Documents to be signed next Monday. Now I gotta get out and beat the bushes to get my name out.


----------



## Will (Jun 6, 2010)

He wants you to get all of that?


----------



## gear junkie (Jun 20, 2008)

Don't buy the 4gpm trailer jet, mytana camera or 1/4 warthog. Use that money and get a ridgid seesnake camera. You won't be dissapointed.


----------



## plbgbiz (Aug 27, 2010)

Will said:


> He wants you to get all of that?


No. He wants him to pay interest on all of that. :whistling2:


----------



## SewerRat (Feb 26, 2011)

gear junkie said:


> Don't buy the 4gpm trailer jet, mytana camera or 1/4 warthog. Use that money and get a ridgid seesnake camera. You won't be dissapointed.


No 4 GPM trailer, the 4 GPM is a cart _for _the drain cleaning trailer. In my research I have not found anyone who is dissatisfied with the Mytana camera either which is what I have to go with to get the (low) package deal on the equipment. I asked around these forums via PM's and got good testimonials on the Mytana camera. I would have loved to get a SeeSnake though, even with no experience I agree they do have some advantages.


----------



## SewerRat (Feb 26, 2011)

Will said:


> He wants you to get all of that?


It's a different deal really. It involves a lot bigger picture than this equipment alone and my equipment payments will actually drop from what they were.
Also, when I say "banker" I mean "private lender," and the financing he offered me is absolutely a chance of a lifetime, no two ways about it.


----------



## SlickRick (Sep 3, 2009)

Watch out for those "opportunity of a lifetime" I had one in '84 and '08. The economy is unpredictable at this point.


----------



## SewerRat (Feb 26, 2011)

SlickRick said:


> Watch out for those "opportunity of a lifetime" I had one in '84 and '08. The economy is unpredictable at this point.


No, this guy is a retired banker who is a good friend who has been interested in our business from the start and really wants us to succeed, so he says he wants to help us since he can. I wouldn't do this with a total stranger.


----------



## rocksteady (Oct 8, 2008)

SewerRat said:


> No 4 GPM trailer, the 4 GPM is a cart _for _the drain cleaning trailer. *In my research I have not found anyone who is dissatisfied with the Mytana camera either which is what I have to go with to get the (low) package deal on the equipment.* I asked around these forums via PM's and got good testimonials on the Mytana camera. I would have loved to get a SeeSnake though, even with no experience I agree they do have some advantages.


 
I used a Mytana double camera a few years ago. It was the large camera on a larger, outer reel and a smaller 1 1/2"-3" camera on an inner drum. The inner reel was wound so tightly and/or the pushrod was so flimsy that it kinked in the drum. The pushrod had kinks every 12" -16" all the way down, probably a dozen of them. The head still functioned but you couldn't push it in anything because of the kinks. Other than that, the big camera worked great.





Paul


----------



## SlickRick (Sep 3, 2009)

I want the best for you, but IMO, it would be a good idea to lay your plan out to plbgbiz ,or the likes, to give you some feedback before making a commitment of this size. No matter how good it looks, there has to be a solid business plan, and there are always risk. Get a qualified opinion from someone who knows this trade.


----------



## SewerRat (Feb 26, 2011)

SlickRick said:


> I want the best for you, but IMO, it would be a good idea to lay your plan out to plbgbiz ,or the likes, to give you some feedback before making a commitment of this size. No matter how good it looks, there has to be a solid business plan, and there are always risk. Get a qualified opinion from someone who knows this trade.
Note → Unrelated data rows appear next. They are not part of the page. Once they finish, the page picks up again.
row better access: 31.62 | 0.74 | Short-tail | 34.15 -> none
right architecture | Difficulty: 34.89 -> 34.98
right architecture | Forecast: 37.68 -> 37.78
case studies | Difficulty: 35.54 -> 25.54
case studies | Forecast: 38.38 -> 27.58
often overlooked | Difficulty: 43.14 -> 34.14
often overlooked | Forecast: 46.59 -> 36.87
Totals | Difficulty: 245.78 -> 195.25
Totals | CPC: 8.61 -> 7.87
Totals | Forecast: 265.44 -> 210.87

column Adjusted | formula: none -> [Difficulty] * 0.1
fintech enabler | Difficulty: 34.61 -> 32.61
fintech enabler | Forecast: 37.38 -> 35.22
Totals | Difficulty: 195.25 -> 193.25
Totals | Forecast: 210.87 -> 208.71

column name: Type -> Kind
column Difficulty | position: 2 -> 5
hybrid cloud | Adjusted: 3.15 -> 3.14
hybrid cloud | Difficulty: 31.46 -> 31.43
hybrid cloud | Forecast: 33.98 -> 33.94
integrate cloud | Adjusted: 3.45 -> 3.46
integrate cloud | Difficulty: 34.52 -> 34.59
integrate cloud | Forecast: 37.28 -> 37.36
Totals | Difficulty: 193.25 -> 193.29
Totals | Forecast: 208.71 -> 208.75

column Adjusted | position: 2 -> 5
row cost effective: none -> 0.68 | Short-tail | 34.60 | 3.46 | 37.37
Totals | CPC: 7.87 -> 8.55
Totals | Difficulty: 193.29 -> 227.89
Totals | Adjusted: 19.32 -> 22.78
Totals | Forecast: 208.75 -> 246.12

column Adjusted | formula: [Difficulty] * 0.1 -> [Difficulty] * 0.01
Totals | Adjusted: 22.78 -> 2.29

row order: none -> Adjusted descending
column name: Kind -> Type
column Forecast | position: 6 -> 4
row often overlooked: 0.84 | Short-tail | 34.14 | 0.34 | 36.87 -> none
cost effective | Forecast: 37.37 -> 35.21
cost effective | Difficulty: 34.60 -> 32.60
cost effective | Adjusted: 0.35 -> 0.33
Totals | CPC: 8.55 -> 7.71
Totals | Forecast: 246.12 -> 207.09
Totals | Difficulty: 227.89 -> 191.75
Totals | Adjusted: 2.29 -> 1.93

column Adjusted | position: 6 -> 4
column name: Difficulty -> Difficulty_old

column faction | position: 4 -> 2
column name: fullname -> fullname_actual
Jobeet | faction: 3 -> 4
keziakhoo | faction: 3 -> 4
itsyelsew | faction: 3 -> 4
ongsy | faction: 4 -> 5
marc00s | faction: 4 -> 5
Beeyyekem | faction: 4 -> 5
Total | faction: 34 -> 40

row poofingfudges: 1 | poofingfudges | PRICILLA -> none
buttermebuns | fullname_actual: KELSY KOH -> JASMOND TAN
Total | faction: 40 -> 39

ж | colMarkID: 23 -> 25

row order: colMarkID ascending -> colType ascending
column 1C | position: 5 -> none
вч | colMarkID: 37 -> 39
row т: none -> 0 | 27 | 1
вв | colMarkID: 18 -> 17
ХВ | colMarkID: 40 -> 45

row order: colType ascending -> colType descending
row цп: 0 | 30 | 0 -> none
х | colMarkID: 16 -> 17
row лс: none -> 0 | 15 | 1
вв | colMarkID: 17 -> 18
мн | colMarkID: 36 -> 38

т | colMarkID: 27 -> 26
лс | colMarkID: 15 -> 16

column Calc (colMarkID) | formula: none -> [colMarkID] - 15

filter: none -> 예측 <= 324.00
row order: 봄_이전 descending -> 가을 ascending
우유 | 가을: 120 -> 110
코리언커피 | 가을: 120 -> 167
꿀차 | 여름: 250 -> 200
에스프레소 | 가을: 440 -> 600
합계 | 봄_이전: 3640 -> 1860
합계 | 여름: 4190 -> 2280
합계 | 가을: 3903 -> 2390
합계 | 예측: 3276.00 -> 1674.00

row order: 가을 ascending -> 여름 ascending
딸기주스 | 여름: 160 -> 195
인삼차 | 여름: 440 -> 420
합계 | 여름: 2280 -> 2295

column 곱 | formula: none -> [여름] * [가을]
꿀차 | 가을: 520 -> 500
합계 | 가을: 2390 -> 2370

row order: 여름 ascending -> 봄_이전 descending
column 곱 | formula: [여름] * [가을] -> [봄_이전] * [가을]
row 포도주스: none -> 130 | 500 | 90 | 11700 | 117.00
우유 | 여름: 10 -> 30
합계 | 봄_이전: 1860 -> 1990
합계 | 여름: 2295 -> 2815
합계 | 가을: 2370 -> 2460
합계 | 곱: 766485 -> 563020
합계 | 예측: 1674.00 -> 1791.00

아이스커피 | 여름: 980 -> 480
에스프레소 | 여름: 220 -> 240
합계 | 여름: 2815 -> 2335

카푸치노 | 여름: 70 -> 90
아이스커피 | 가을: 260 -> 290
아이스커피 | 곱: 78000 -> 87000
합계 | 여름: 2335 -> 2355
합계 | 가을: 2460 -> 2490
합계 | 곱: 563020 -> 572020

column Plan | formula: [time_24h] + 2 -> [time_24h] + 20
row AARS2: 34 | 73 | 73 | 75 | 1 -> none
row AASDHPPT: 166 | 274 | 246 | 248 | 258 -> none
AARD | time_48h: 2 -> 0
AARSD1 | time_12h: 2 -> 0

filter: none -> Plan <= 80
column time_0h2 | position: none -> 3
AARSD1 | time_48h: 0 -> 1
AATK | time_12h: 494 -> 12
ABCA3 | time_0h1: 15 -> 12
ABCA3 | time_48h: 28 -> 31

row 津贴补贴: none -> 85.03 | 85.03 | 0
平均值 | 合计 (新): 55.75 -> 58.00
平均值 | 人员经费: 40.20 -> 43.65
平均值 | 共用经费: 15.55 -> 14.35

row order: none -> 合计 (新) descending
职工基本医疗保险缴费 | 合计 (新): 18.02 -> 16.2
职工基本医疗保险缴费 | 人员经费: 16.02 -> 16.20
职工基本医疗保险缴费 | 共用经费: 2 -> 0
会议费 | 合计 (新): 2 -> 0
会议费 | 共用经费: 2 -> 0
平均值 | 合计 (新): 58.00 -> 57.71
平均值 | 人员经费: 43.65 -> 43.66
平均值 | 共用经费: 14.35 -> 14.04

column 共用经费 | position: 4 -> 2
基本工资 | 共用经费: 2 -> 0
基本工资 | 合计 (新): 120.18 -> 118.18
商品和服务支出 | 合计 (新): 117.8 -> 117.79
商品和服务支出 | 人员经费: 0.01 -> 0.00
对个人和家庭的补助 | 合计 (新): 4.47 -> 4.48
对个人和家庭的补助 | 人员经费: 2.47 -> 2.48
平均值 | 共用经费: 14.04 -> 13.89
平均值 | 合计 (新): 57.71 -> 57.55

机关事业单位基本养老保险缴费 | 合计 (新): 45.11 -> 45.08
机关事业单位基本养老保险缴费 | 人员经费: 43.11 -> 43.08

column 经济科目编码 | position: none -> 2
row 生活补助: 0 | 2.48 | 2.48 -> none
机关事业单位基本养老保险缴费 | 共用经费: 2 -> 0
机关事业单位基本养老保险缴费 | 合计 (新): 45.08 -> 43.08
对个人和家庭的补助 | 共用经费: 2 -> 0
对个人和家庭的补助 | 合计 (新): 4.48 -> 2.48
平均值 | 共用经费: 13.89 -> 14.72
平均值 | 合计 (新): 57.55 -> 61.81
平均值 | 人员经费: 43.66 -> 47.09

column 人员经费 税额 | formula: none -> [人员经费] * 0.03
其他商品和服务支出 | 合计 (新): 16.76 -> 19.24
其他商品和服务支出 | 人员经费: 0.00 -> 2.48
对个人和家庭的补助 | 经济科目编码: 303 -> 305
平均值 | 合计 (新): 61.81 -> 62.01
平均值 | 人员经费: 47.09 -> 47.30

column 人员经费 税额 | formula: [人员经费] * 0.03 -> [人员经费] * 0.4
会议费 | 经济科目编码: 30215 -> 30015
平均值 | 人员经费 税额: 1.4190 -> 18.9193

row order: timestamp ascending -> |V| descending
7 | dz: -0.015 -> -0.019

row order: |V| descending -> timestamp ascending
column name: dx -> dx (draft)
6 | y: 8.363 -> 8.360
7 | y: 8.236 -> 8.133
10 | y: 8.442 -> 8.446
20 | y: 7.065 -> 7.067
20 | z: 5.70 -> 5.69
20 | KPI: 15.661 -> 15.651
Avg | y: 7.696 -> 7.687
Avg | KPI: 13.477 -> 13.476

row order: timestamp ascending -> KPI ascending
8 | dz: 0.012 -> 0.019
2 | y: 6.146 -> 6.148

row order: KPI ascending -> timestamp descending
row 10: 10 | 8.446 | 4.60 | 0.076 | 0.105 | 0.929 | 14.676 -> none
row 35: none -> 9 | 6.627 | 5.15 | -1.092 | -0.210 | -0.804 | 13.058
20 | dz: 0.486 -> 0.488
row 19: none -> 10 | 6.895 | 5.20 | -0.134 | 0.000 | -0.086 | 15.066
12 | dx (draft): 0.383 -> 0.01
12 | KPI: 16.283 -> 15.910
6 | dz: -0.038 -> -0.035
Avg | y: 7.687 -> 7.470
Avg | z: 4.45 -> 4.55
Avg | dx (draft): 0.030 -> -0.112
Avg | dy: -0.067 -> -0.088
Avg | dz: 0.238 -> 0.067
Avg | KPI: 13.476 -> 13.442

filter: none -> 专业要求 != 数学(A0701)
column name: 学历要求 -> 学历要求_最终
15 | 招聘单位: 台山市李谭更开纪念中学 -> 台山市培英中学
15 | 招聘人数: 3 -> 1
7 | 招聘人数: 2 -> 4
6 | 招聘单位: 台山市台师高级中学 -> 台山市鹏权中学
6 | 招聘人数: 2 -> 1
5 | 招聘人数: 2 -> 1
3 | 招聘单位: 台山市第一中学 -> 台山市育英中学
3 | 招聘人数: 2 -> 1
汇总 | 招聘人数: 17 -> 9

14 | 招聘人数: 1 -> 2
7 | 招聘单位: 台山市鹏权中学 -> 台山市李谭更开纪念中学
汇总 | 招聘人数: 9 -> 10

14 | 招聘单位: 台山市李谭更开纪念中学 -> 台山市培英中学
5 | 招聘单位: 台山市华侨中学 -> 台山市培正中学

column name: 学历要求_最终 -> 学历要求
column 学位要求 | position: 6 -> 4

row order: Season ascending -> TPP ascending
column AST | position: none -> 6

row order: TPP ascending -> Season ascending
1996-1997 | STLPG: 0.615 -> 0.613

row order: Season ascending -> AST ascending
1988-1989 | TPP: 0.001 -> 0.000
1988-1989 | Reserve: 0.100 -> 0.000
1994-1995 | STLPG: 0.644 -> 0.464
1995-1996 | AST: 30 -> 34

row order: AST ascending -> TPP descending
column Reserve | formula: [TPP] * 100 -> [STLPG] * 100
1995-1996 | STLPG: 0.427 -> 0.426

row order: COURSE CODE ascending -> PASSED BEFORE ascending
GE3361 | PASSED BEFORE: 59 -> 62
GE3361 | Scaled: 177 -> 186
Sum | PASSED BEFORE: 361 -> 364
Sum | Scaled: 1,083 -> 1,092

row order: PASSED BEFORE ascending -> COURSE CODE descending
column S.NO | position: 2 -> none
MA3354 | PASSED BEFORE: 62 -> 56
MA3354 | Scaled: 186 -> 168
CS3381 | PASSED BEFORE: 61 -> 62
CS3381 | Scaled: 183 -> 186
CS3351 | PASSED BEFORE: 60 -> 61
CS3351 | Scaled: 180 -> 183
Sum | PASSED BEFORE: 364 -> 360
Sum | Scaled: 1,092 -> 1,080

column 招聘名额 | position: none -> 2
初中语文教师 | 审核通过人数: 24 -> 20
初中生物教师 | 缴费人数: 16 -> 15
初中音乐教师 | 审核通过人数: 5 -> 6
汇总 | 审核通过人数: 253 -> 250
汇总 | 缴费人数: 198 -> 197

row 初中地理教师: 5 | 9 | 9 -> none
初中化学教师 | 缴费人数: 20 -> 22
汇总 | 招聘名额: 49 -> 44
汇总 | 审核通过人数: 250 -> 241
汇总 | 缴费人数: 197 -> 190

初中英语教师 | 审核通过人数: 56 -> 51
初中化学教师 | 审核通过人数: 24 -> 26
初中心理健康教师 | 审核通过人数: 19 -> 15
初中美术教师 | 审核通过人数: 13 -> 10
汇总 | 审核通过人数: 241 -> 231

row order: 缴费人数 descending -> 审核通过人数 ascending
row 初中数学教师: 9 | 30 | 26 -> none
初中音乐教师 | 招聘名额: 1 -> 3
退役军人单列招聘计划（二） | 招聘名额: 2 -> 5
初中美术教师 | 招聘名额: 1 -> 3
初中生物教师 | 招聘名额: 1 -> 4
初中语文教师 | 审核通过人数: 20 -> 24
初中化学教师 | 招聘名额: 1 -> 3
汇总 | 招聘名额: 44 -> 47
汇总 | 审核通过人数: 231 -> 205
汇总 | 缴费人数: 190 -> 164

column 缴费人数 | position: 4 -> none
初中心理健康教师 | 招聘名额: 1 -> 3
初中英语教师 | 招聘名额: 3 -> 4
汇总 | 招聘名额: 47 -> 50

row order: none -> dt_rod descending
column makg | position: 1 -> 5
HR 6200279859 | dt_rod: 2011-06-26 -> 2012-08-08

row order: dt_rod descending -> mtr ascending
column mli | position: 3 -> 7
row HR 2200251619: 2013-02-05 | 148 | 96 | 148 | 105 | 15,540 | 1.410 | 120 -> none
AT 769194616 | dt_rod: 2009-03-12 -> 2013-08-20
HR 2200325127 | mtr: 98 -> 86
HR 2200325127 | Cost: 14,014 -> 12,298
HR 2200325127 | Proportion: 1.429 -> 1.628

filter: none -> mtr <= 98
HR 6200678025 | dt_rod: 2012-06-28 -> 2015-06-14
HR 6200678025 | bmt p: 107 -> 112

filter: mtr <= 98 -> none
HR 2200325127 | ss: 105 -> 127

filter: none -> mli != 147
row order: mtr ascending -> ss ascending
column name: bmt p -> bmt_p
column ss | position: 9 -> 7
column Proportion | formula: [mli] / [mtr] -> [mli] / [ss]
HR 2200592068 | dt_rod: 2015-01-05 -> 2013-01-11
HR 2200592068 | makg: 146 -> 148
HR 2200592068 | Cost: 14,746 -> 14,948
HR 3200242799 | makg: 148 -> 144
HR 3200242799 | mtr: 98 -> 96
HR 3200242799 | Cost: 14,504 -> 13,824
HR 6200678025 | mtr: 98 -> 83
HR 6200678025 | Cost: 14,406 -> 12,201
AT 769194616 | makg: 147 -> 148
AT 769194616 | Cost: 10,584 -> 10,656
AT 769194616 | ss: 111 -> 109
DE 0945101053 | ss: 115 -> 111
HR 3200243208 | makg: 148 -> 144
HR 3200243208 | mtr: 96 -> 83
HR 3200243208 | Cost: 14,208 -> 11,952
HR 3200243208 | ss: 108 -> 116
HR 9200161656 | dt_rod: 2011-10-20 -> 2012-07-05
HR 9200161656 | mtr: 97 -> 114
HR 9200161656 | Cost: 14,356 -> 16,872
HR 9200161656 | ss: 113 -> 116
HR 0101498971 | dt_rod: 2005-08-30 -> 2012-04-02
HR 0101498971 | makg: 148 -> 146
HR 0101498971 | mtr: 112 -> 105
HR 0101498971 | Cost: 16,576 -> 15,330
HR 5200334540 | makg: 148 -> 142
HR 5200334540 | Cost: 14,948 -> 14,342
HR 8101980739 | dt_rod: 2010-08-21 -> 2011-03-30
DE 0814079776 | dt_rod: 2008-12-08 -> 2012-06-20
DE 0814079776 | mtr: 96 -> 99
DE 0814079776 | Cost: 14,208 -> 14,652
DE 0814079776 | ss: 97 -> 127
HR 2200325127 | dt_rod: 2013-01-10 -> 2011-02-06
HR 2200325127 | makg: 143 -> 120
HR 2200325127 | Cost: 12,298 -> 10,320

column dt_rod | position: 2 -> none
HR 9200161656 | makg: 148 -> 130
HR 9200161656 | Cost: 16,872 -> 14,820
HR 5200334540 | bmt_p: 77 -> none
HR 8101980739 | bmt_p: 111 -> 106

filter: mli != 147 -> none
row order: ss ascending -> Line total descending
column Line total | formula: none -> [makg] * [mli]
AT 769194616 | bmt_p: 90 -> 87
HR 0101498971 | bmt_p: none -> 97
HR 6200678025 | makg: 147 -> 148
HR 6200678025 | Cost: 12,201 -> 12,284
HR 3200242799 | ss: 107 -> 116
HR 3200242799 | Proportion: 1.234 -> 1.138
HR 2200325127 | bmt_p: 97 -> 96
I appreciate the concern. We have been working hard for almost two years to button down the hatches, reduce debt, and prepare our business for the long pull out of this slow economy that we expect to see. Therefore it is really hard to reverse our thinking and borrow money.

However, together with all of our financial team, including private advisors, our commercial banker, our accountant, and other industry professionals in our area, we have been doing our homework for over a year on when, how, and why to make this move. It is with 100% support from everyone involved that we are going this route.


I am not discrediting your advice, but our market involves trades and industries that not one person on this forum has any experience with or knowledge of, and which the financial advisory team we have put together does indeed understand. Here is a little of the basis on which we made the decision to proceed.
I was forced in the last 12 months to sub out or refer 41 jetting service calls. Of those calls 50% were in the ag irrigation and dairy industries and were either large pipes or very long runs (700-800') with no water supply that required a trailer or truck mounted jet with its own water on board. These calls were what we were involved in without ever advertising jetting as a service.
Like the saying goes,"You can't sell eggs out of an empty basket." By owning our own equipment we will be able to at least double if not triple the amount of jetting demand during our first year in the jetting business.
We have a very large dairy industry here that uses jetting services frequently, especially during the hard winter months. Winter is our slowest time of year and jetting will help to even out our cash flow.
We live in a very arid climate (7 inches of rain annually). Were it not for a very extensive canal system we would dry up and blow away. This system also provides flood control for the whole area during spring snow melt. Maintaining culverts, pipelines, etc. is another large part of our demand for jetting.
The jetter guy we have been using (jetting is his main business) secured a large maintenance contract during the last year that has him so busy that he is running behind. A couple weeks ago we gave him 4 jet jobs in one week and in every case he was 4 days out . He is only interested in industrial and ag so we sat down and told him our plan and made an agreement with him where he will be subcontracting all of his residential and restaurant jetting work to us. We have worked back and forth with him on the excavation and pumping side so we have a great working relationship with him. I didn't want to lose any excavation or pumping work by competing with him as a jetter, so we decided to lay the cards on the table ahead of time and see what he thought. He is so snowed under he was 100% in favor of our plan to get into jetting as well, as it gives him someone he trusts who he can refer to when he is too busy, rather than turning the work down.
Without offering or advertising jetting as a service, we have subbed or referred enough work ourselves to make this a profitable venture straight out of the gates with traditional financing, and with the private finance deal we got plus the extra work we will gain through word of mouth and advertising it pretty much takes most of the risk out of the equation.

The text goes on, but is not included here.